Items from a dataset
########################################

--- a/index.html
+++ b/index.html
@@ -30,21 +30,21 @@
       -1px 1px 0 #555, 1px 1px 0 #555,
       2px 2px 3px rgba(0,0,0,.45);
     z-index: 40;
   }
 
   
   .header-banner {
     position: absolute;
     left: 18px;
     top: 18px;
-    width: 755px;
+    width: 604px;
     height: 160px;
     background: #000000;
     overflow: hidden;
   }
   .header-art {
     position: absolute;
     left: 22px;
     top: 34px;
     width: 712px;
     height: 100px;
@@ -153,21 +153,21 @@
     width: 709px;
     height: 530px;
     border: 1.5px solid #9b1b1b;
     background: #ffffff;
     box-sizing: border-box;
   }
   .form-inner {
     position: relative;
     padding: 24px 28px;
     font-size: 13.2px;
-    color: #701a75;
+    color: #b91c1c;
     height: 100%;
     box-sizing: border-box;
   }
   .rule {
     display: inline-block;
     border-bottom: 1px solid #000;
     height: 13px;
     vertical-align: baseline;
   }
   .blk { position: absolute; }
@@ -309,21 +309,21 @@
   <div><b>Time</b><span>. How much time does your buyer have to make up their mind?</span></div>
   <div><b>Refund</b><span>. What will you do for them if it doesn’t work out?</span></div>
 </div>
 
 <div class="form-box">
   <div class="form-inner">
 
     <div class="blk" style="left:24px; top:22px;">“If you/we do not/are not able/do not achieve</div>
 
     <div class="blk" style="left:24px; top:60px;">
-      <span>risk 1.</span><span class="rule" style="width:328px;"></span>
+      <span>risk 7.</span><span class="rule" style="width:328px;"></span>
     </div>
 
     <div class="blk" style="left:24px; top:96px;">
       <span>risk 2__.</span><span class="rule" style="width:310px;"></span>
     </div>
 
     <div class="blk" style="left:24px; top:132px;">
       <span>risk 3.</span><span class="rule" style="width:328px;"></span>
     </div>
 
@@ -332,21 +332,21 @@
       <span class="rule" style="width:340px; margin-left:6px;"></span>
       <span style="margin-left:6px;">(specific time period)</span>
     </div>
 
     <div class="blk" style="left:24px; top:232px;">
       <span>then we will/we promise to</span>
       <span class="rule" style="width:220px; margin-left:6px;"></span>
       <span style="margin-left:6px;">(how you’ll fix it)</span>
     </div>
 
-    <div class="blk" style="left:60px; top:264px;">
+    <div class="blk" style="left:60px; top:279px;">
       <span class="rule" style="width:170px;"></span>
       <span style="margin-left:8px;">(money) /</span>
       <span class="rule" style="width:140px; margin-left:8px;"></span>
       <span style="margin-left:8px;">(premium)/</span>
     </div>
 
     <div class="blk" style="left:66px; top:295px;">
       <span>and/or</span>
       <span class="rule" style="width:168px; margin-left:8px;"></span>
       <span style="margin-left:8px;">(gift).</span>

########################################

> WHAT TO DO
For every record above, print an exact copy.

> FINAL ANSWER
--- a/index.html
+++ b/index.html
@@ -30,21 +30,21 @@
       -1px 1px 0 #555, 1px 1px 0 #555,
       2px 2px 3px rgba(0,0,0,.45);
     z-index: 40;
   }
 
   
   .header-banner {
     position: absolute;
     left: 18px;
     top: 18px;
-    width: 755px;
+    width: 604px;
     height: 160px;
     background: #000000;
     overflow: hidden;
   }
   .header-art {
     position: absolute;
     left: 22px;
     top: 34px;
     width: 712px;
     height: 100px;
@@ -153,21 +153,21 @@
     width: 709px;
     height: 530px;
     border: 1.5px solid #9b1b1b;
     background: #ffffff;
     box-sizing: border-box;
   }
   .form-inner {
     position: relative;
     padding: 24px 28px;
     font-size: 13.2px;
-    color: #701a75;
+    color: #b91c1c;
     height: 100%;
     box-sizing: border-box;
   }
   .rule {
     display: inline-block;
     border-bottom: 1px solid #000;
     height: 13px;
     vertical-align: baseline;
   }
   .blk { position: absolute; }
@@ -309,21 +309,21 @@
   <div><b>Time</b><span>. How much time does your buyer have to make up their mind?</span></div>
   <div><b>Refund</b><span>. What will you do for them if it doesn’t work out?</span></div>
 </div>
 
 <div class="form-box">
   <div class="form-inner">
 
     <div class="blk" style="left:24px; top:22px;">“If you/we do not/are not able/do not achieve</div>
 
     <div class="blk" style="left:24px; top:60px;">
-      <span>risk 1.</span><span class="rule" style="width:328px;"></span>
+      <span>risk 7.</span><span class="rule" style="width:328px;"></span>
     </div>
 
     <div class="blk" style="left:24px; top:96px;">
       <span>risk 2__.</span><span class="rule" style="width:310px;"></span>
     </div>
 
     <div class="blk" style="left:24px; top:132px;">
       <span>risk 3.</span><span class="rule" style="width:328px;"></span>
     </div>
 
@@ -332,21 +332,21 @@
       <span class="rule" style="width:340px; margin-left:6px;"></span>
       <span style="margin-left:6px;">(specific time period)</span>
     </div>
 
     <div class="blk" style="left:24px; top:232px;">
       <span>then we will/we promise to</span>
       <span class="rule" style="width:220px; margin-left:6px;"></span>
       <span style="margin-left:6px;">(how you’ll fix it)</span>
     </div>
 
-    <div class="blk" style="left:60px; top:264px;">
+    <div class="blk" style="left:60px; top:279px;">
       <span class="rule" style="width:170px;"></span>
       <span style="margin-left:8px;">(money) /</span>
       <span class="rule" style="width:140px; margin-left:8px;"></span>
       <span style="margin-left:8px;">(premium)/</span>
     </div>
 
     <div class="blk" style="left:66px; top:295px;">
       <span>and/or</span>
       <span class="rule" style="width:168px; margin-left:8px;"></span>
       <span style="margin-left:8px;">(gift).</span>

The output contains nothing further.